Le mot écrire ne s'employe presque plus dans un grand nombre d'occasions, que pour désigner le style.

Jaucourt, "écrivain, auteur," Encyclopédie

Voltaire uses—and abuses—anonymity in complex ways that tell us much about how he projects his style of authorship and so constructs his thought. His practices are paradoxical, not least because his instantly recognisable style would seem to jeopardize any attempt at anonymity. Is total anonymity desirable or even possible for Voltaire?

Anonymity in the eighteenth century is unlike anonymity in the twenty-first. The signature on the title page is nowadays so much the norm that any departure from that norm tends to be seen as a provocation. Thus O: A Presidential Novel (2011), a fictional account of the Obama White House, actually announces itself as "by Anonymous"—a marketing tactic which has successfully ensured that at the time of writing speculation is rife about the author's identity. Anonymous works in the Ancien Régime are not always provocative in this way, and they fall broadly into two categories: firstly, there are those works, we might term them "genuinely anonymous," like Système de la nature, where a patent pseudonym ("M. Mirabaud") is indeed used to protect the author (the baron d'Holbach) from possible prosecution; sometimes the anonymity is subsequently exploded, in other cases it is maintained. Swift tried his best to hide his authorship of certain [End Page 768] works, famously leaving manuscripts on the doorstep of his publisher under cover of darkness. Secondly, there are those works, we might term them "technically anonymous," like the Maximes (1665) published by the aristocrat La Rochefoucauld, where the author's name is absent from the title page but perfectly well known to all or most readers. Diderot makes the point that De l'esprit des lois ran into so many editions because of the author's reputation:

Je suppose que l'Esprit des lois fût la première production d'un auteur inconnu et relégué par la misère à un quatrième étage. Malgré toute l'excellence de cet ouvrage, je doute qu'on en eût fait trois éditions; et il y en a peut-être vingt. Les dix-neuf vingtièmes de ceux qui l'ont acheté sur le nom, la réputation, l'état et les talents de l'auteur, et qui le citent sans cesse sans l'avoir lu et sans l'avoir entendu, le connaîtraient à peine de nom.1

Fair enough, but Diderot might have added that the reputation which ensured high sales was in no way inhibited by the fact that the first edition of De l'esprit des lois (1748) appeared without Montesquieu's name on the title page.

In this latter example, anonymity is an aesthetic choice, part of an author's deliberately constructed self-image. Anonymity is certainly, sometimes, a legal safeguard for the author of a dangerous work, but it is always more than that. It can be a publicity strategy, a means of drawing attention to a work,2 and it raises ludic considerations as well as legal ones (especially so in the case of that variant of anonymity which is pseudonymy). Anonymity should be seen therefore as one means, among others, of signing a work.

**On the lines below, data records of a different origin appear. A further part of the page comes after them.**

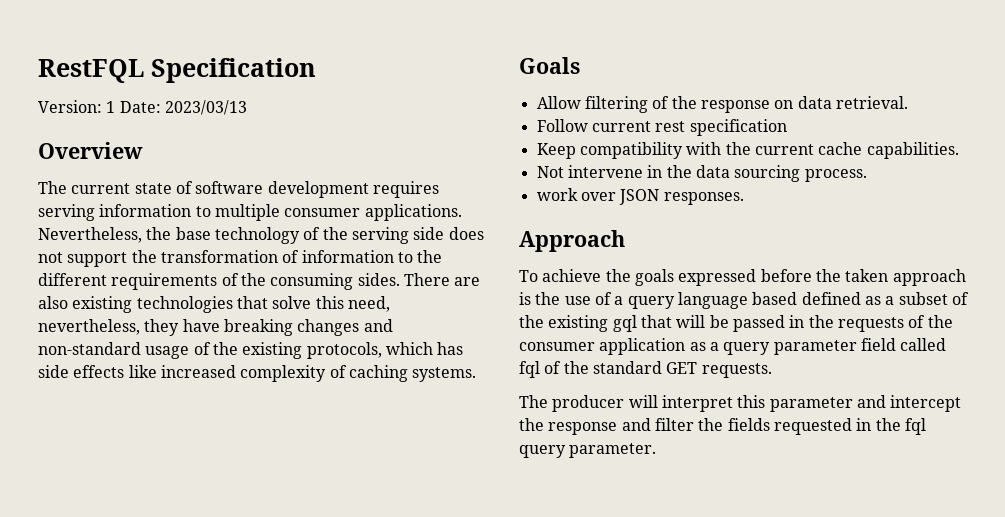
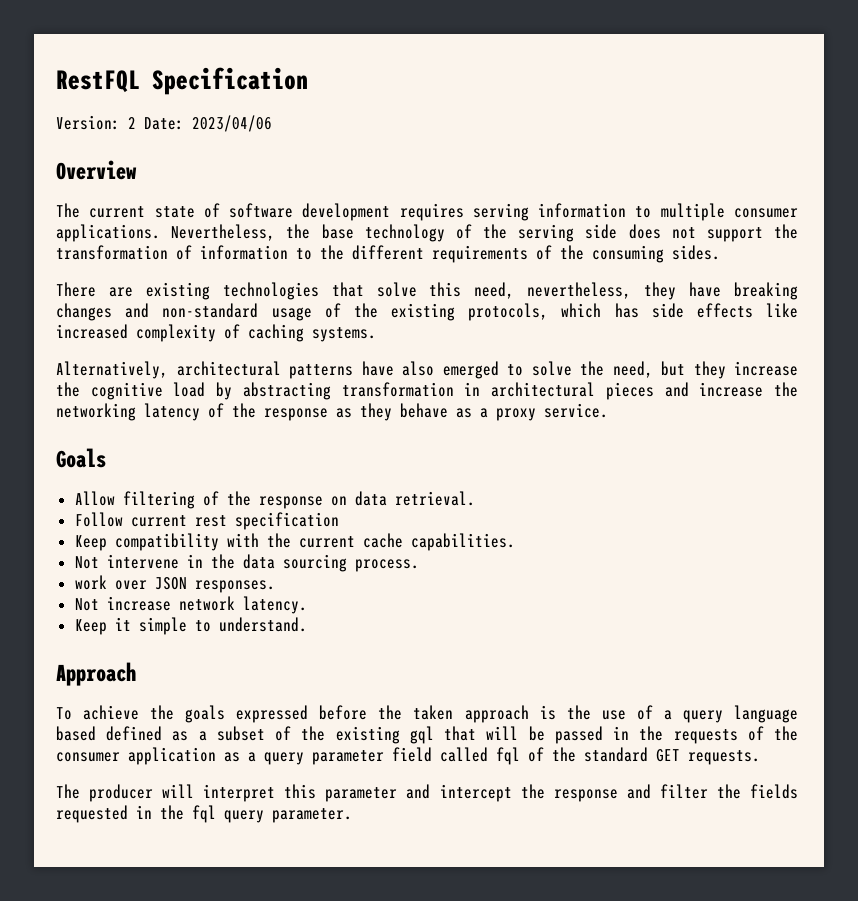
- Version: 1 Date: 2023/03/13
+ Version: 2 Date: 2023/04/06
- Nevertheless, the base technology of the serving side does not support the transformation of information to the different requirements of the consuming sides. There are also existing technologies that solve this need, nevertheless, they have breaking changes and non-standard usage of the existing protocols, which has side effects like increased complexity of caching systems.
+ Nevertheless, the base technology of the serving side does not support the transformation of information to the different requirements of the consuming sides.
+ There are existing technologies that solve this need, nevertheless, they have breaking changes and non-standard usage of the existing protocols, which has side effects like increased complexity of caching systems.
+ Alternatively, architectural patterns have also emerged to solve the need, but they increase the cognitive load by abstracting transformation in architectural pieces and increase the networking latency of the response as they behave as a proxy service.
+ Not increase network latency.
+ Keep it simple to understand.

The Legal Signature: Ownership of Voice and Strategies of the Title Page

In 1738, Cideville, a close friend from his early years, sent to Voltaire an ode which he wanted to publish in the Mercure. Voltaire asks the abbé Moussinot to send the poem to M. de la Roque, the editor of the journal; he is perhaps too embarrassed to do this himself, as the ode contains lavish praise of Voltaire. And as Voltaire gives instructions to Moussinot, he is careful to explain how Cideville's authorship should be indicated: "Il ne convient pas que son nom soit tout du [End Page 769] long à la tête. La lettre initiale suffit" (4 August 1738, D1572).3 What is interesting here is the care taken by Voltaire in the precise signing of his friend's poem. The "legal" signature consists in theory of the...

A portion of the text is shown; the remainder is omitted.